Any state has a different reputation for those outside it than it does for those who live there. Arizona is no exception.

A recent discussion on /r/arizona, the Grand Canyon State-centered section of the website Reddit, began with the following question: "What are 3 important things to know about Arizona?" What follow are some of the popular responses, along with our takes on them.

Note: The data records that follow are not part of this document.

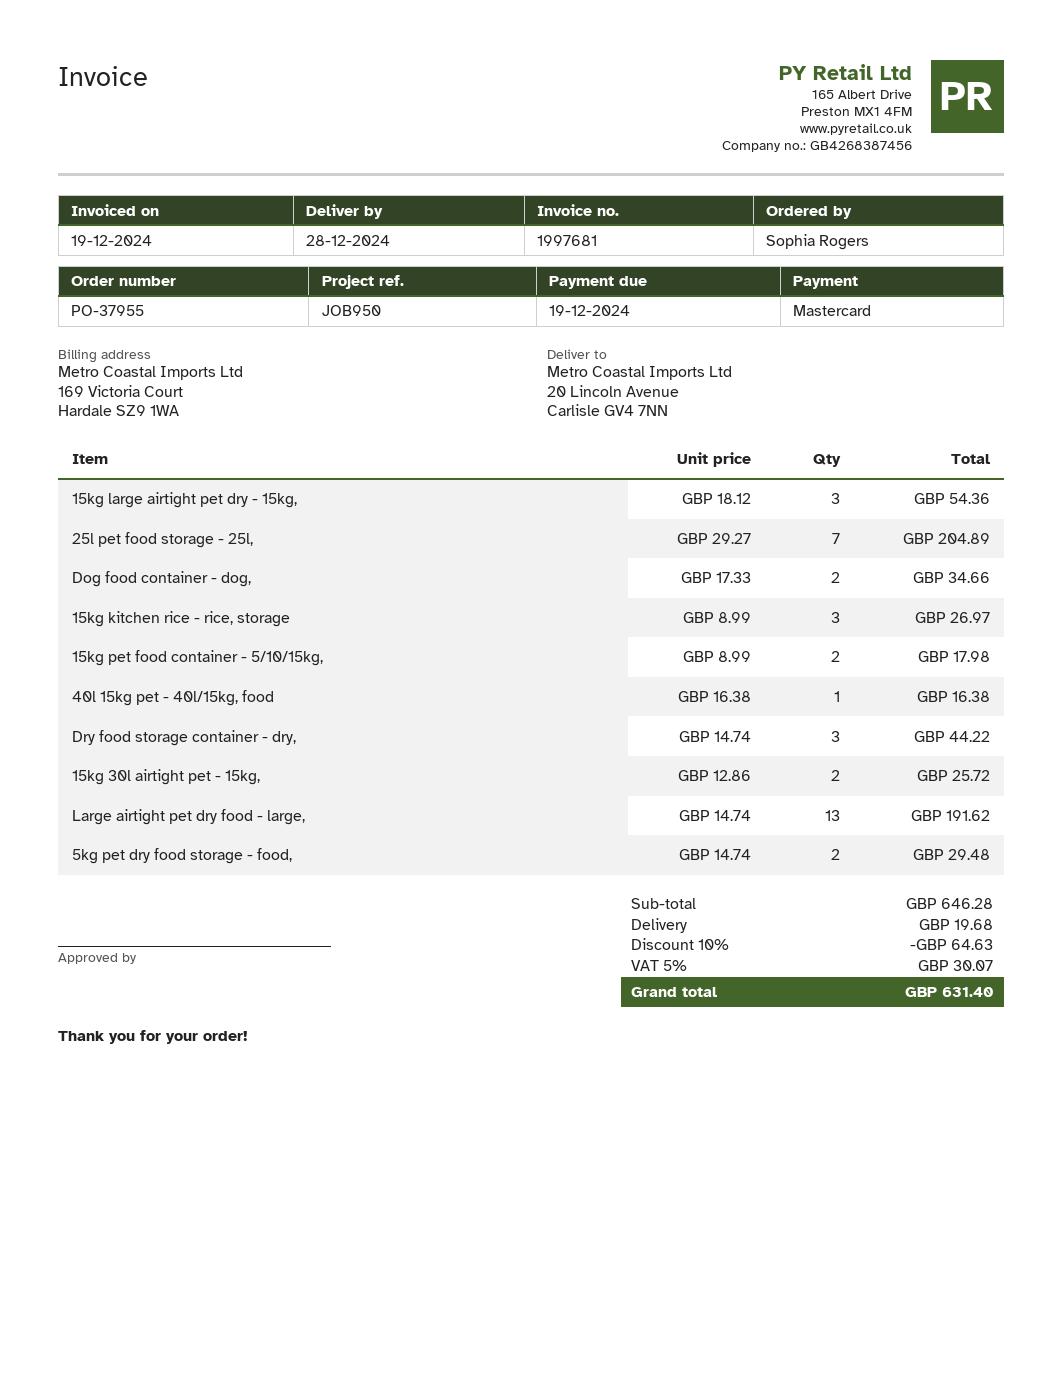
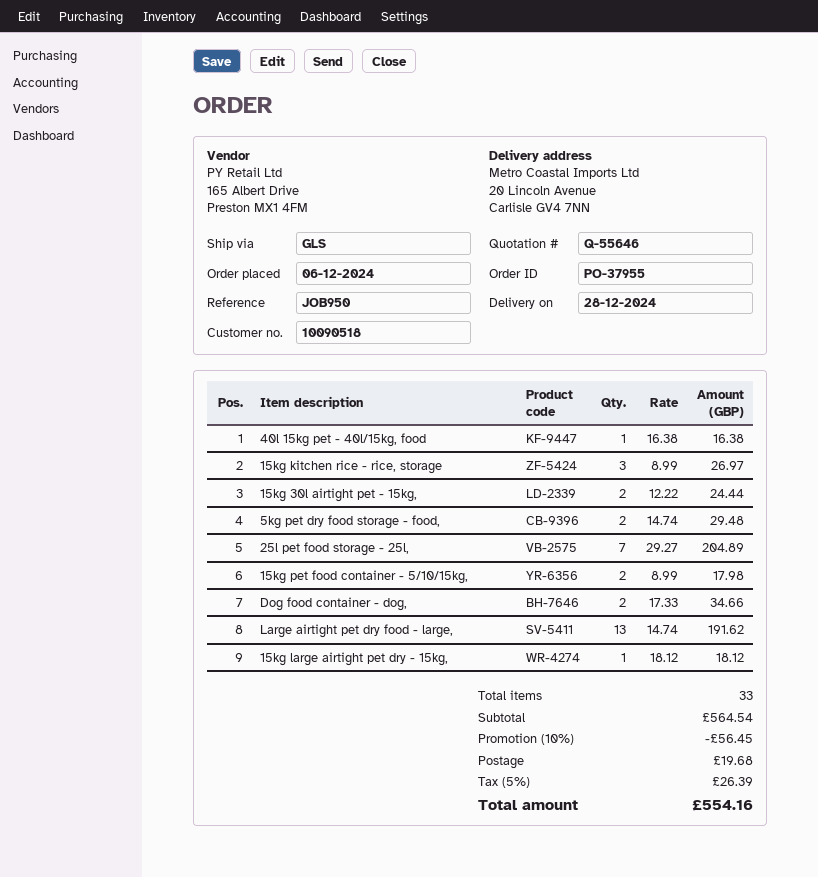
15kg large airtight pet dry - 15kg,: 3 x 18.12 = 54.36 -> 1 x 18.12 = 18.12
Dry food storage container - dry,: 3 x 14.74 = 44.22 -> none
15kg 30l airtight pet - 15kg,: 2 x 12.86 = 25.72 -> 2 x 12.22 = 24.44
subtotal: 646.28 -> 564.54
discount: 10% = 64.63 -> 10% = 56.45
tax: 5% = 30.07 -> 5% = 26.39
total: 631.40 -> 554.16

  • Only about 15 percent of the state is privately owned; the rest is public lands of some sort. (This is mostly true — it's actually 18 percent of the state that is privately owned. The rest is national forests, parks, monuments, recreation areas, wildlife refuges and conservation areas; trust land, owned by the state and leased or sold to help fund public education; military installations; and land owned by Arizona's Indian tribes.)
  • It gets pretty hot during the day. It gets even hotter during the summer. Everything melts. (True, though a bit of an exaggeration. Saguaros don't melt. Neither do Gila monsters. There probably are some other things that don't melt, also.)
  • Harming a cactus = murdering a man. (Many native plants, including saguaros and other cactuses, are protected by state law, but the penalty for harming them isn't as severe as some people think. That still doesn't mean you should do it, though.)
  • Hydrate; park in the shade; wear sunblock. (All good advice, particularly if you're going on a hike in the summer.)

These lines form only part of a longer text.